Zdjęcie okładkowe artykułu:
zdjęcie autora artykułu

W piątek Tomasz Chrzanowski zdecydował się na podpisanie kontraktu z GTŻ Grudziądz. Wychowanek toruńskiego klubu prowadził także rozmowy ze swoim dotychczasowym pracodawcą.

Były uczestnik cyklu Grand Prix w ubiegłym sezonie był jednym ze słabszych punktów gdańskiego zespołu, a przez wielu kibiców został okrzyknięty głównym winowajcą spadku Wybrzeża z Enea Ekstraligi. 32-latek chciał pozostać w gdańskiej drużynie i pomoc jej w awansie z pierwszej ligi. - Chciałem zostać w Wybrzeżu i prowadziliśmy rozmowy na ten temat, ale wciąż brakowało konkretów. Zależało mi na tym by jak najszybciej wyjaśnić kwestię przynależności klubowej i jak najszybciej rozpocząć przygotowania do sezonu. To zawsze większy komfort, gdy szybko poukłada się te sprawy i można skupić się tylko na budowaniu formy i parku maszyn - powiedział Tomasz Chrzanowski w rozmowie z portalem trojmiasto.pl.

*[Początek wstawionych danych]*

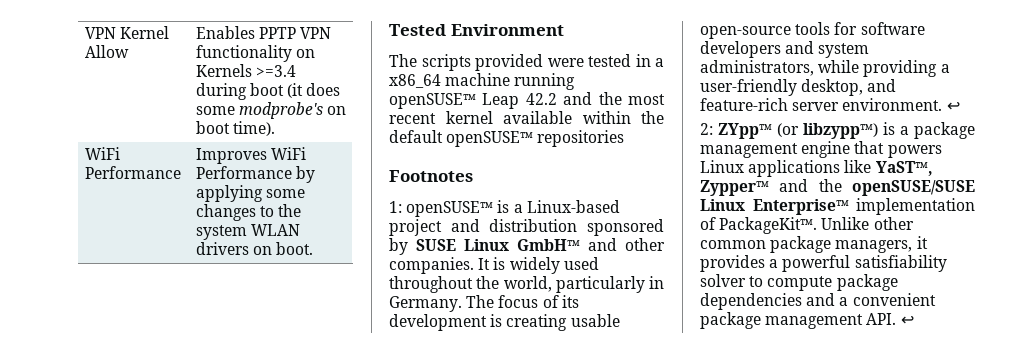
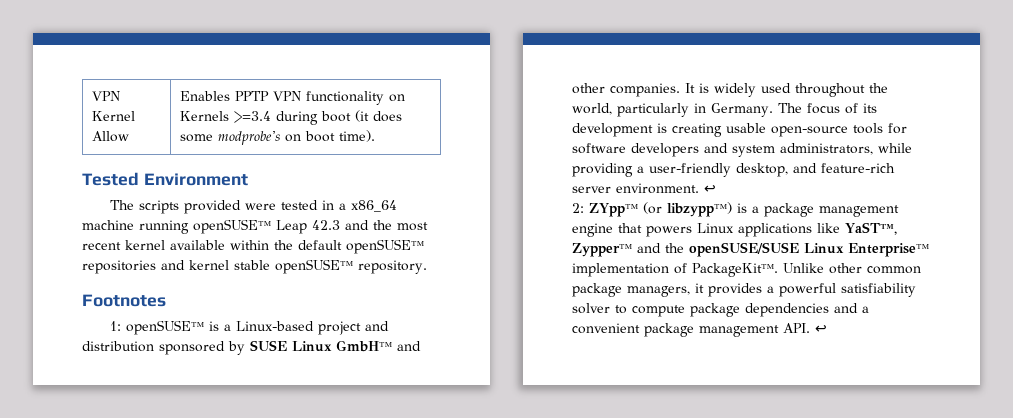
- WiFi Performance | Improves WiFi Performance by applying some changes to the system WLAN drivers on boot.
- The scripts provided were tested in a x86_64 machine running openSUSE™ Leap 42.2 and the most recent kernel available within the default openSUSE™ repositories
+ The scripts provided were tested in a x86_64 machine running openSUSE™ Leap 42.3 and the most recent kernel available within the default openSUSE™ repositories and kernel stable openSUSE™ repository.

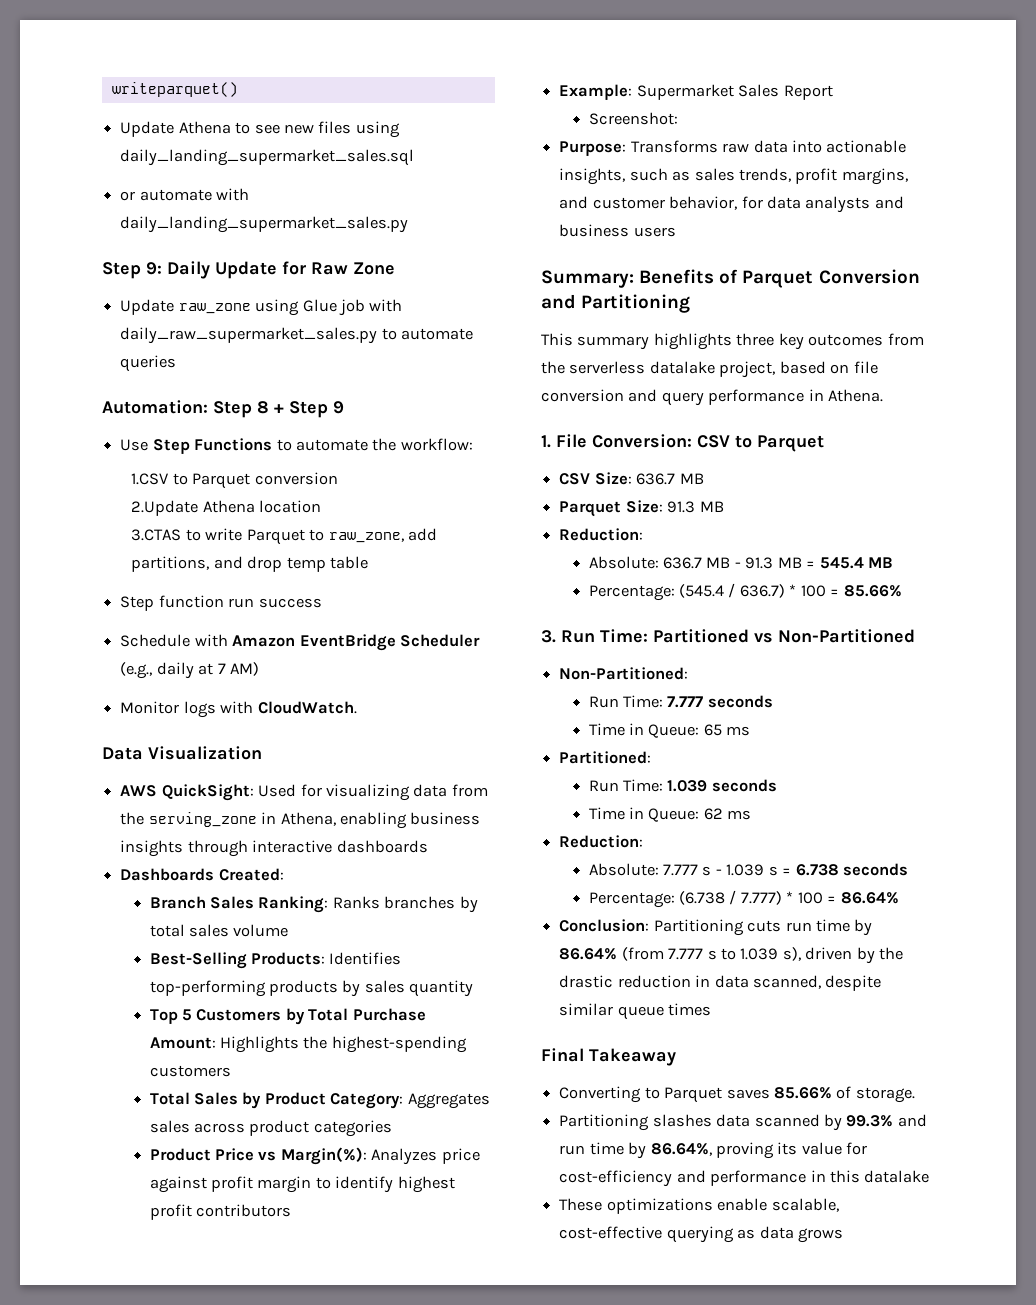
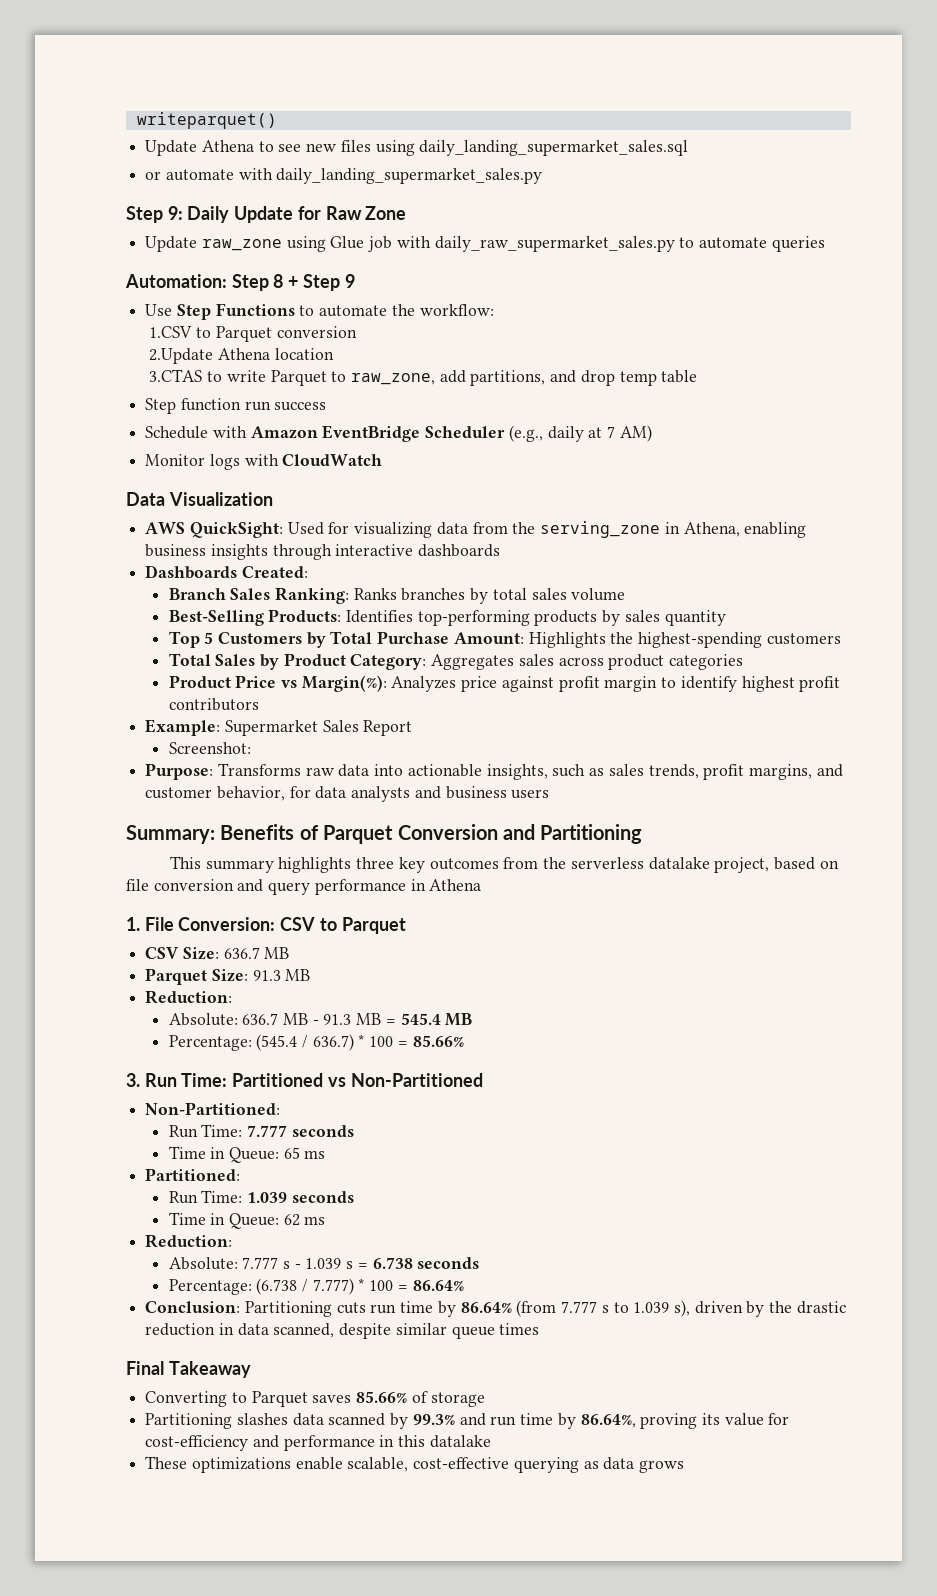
- Monitor logs with CloudWatch.
+ Monitor logs with CloudWatch
- This summary highlights three key outcomes from the serverless datalake project, based on file conversion and query performance in Athena.
+ This summary highlights three key outcomes from the serverless datalake project, based on file conversion and query performance in Athena
- Converting to Parquet saves 85.66% of storage.
+ Converting to Parquet saves 85.66% of storage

Wychowanek Apatora Toruń jest już rozliczony z Wybrzeżem Gdańsk. Jest on trzecim seniorem w kadrze GTŻ. Wcześniej umowami z tym klubem związali się Chris Harris i Andriej Karpow.

Z kolei gdańszczanie skład zespołu mają skompletować do końca roku. Blisko jazdy w drużynie znad morza są Thomas H. Jonasson, Artur Mroczka, Zbigniew Suchecki i Renat Gafurow.